Printable electronics

    New stamping technique creates functional features at nanoscale dimensions.

    MIT Printed Electronics 1 Web
    MIT researchers have fabricated a stamp made from forests of carbon nanotubes that prints electronic inks onto rigid and flexible surfaces. Photo, Sanha Kim and Dhanushkodi Mariappan

    The next time you place your coffee order, imagine slapping onto your to-go cup a sticker that acts as an electronic decal, letting you know the precise temperature of your triple-venti no-foam latte. Someday, the high-tech stamping that produces such a sticker might also bring us food packaging that displays a digital countdown to warn of spoiling produce, or even a window pane that shows the day’s forecast, based on measurements of the weather conditions outside.

    Engineers at MIT have invented a fast, precise printing process that may make such electronic surfaces an inexpensive reality.
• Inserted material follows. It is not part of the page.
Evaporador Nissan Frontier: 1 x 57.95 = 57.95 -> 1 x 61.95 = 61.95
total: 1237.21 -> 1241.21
In a paper published Dec. 7, 2016, in Science Advances, the researchers report that they have fabricated a stamp made from forests of carbon nanotubes that is able to print electronic inks onto rigid and flexible surfaces.
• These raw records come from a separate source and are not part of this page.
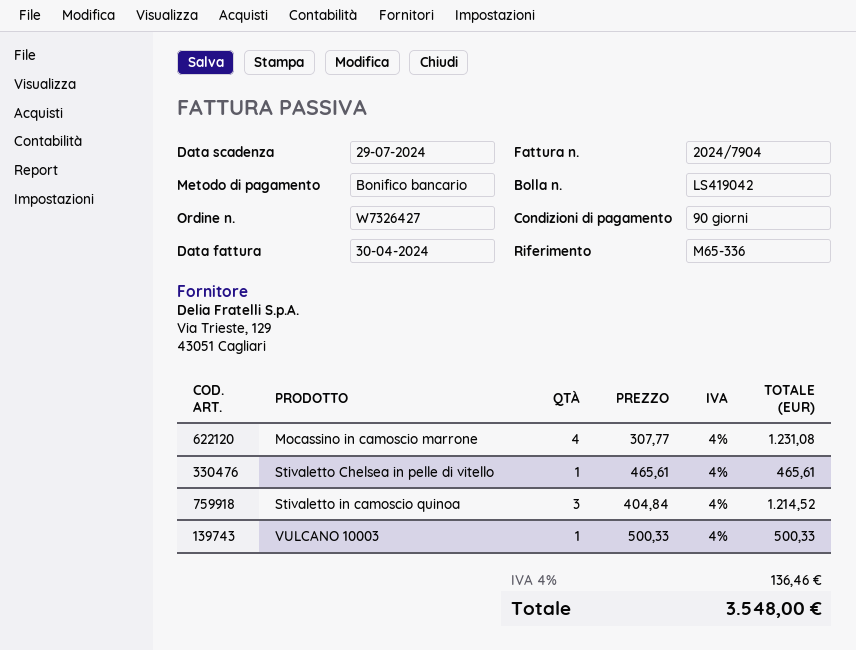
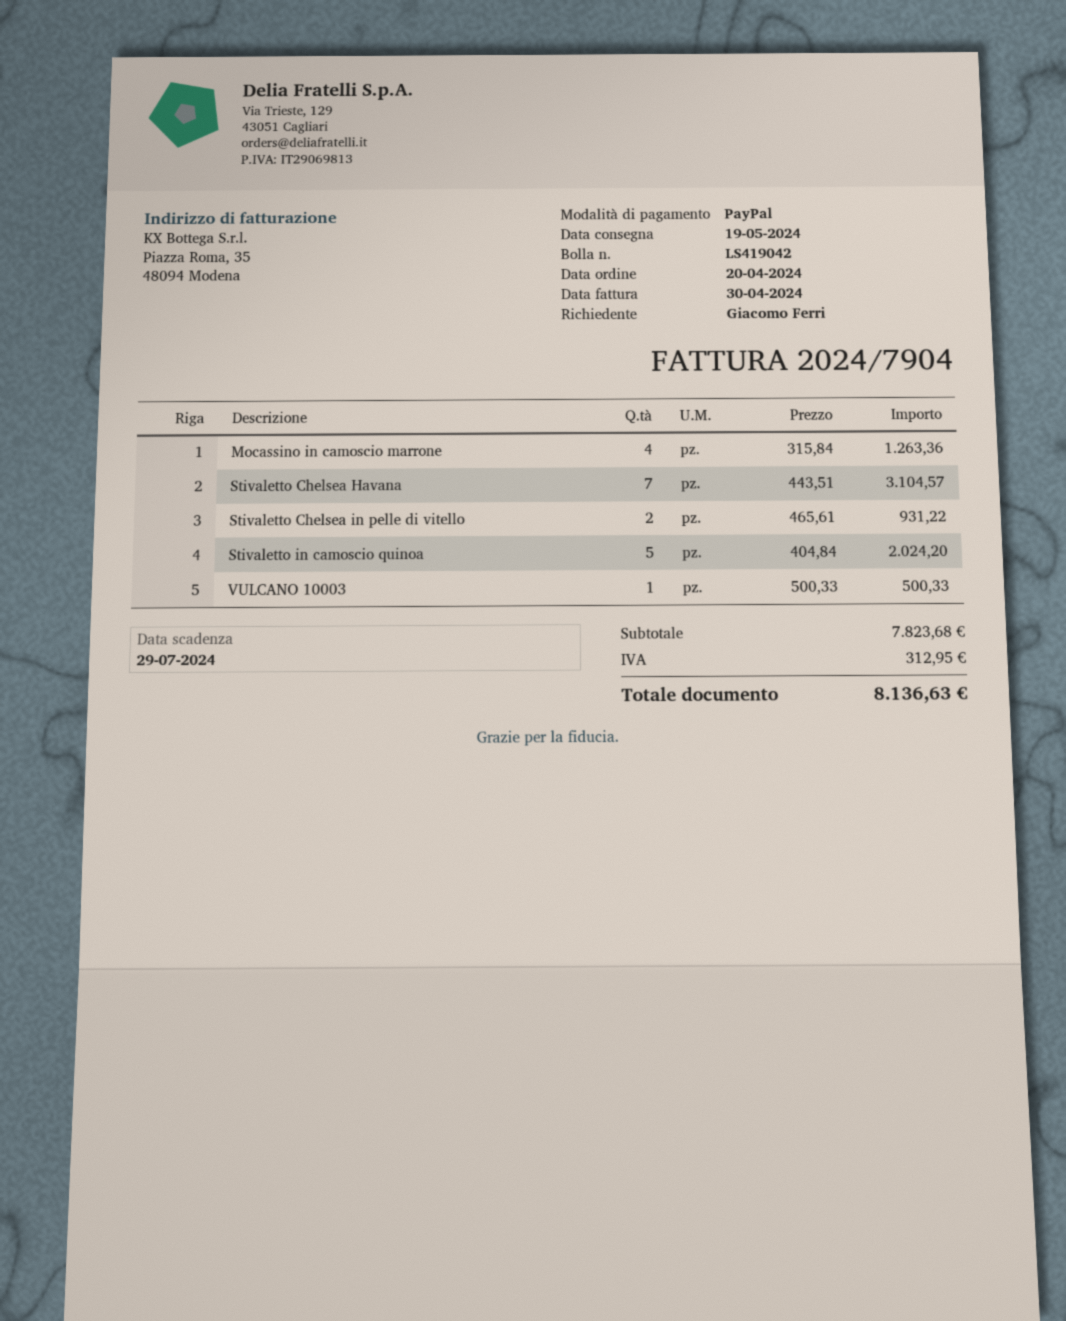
payment method: bank transfer -> PayPal
Mocassino in camoscio marrone: 4 x 307.77 = 1231.08 -> 4 x 315.84 = 1263.36
Stivaletto Chelsea in pelle di vitello: 1 x 465.61 = 465.61 -> 2 x 465.61 = 931.22
Stivaletto in camoscio quinoa: 3 x 404.84 = 1214.52 -> 5 x 404.84 = 2024.20
Stivaletto Chelsea Havana: none -> 7 x 443.51 = 3104.57
tax: 136.46 -> 312.95
total: 3548.00 -> 8136.63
    A. John Hart, the Mitsui Career Development Associate Professor in Contemporary Technology and Mechanical Engineering at MIT, says the team’s stamping process should be able to print transistors small enough to control individual pixels in high-resolution displays and touchscreens. The new printing technique may also offer a relatively cheap, fast way to manufacture electronic surfaces for as-yet-unknown applications.

    “There is a huge need for printing of electronic devices that are extremely inexpensive but provide simple computations and interactive functions,” Hart says. “Our new printing process is an enabling technology for high-performance, fully printed electronics, including transistors, optically functional surfaces, and ubiquitous sensors.”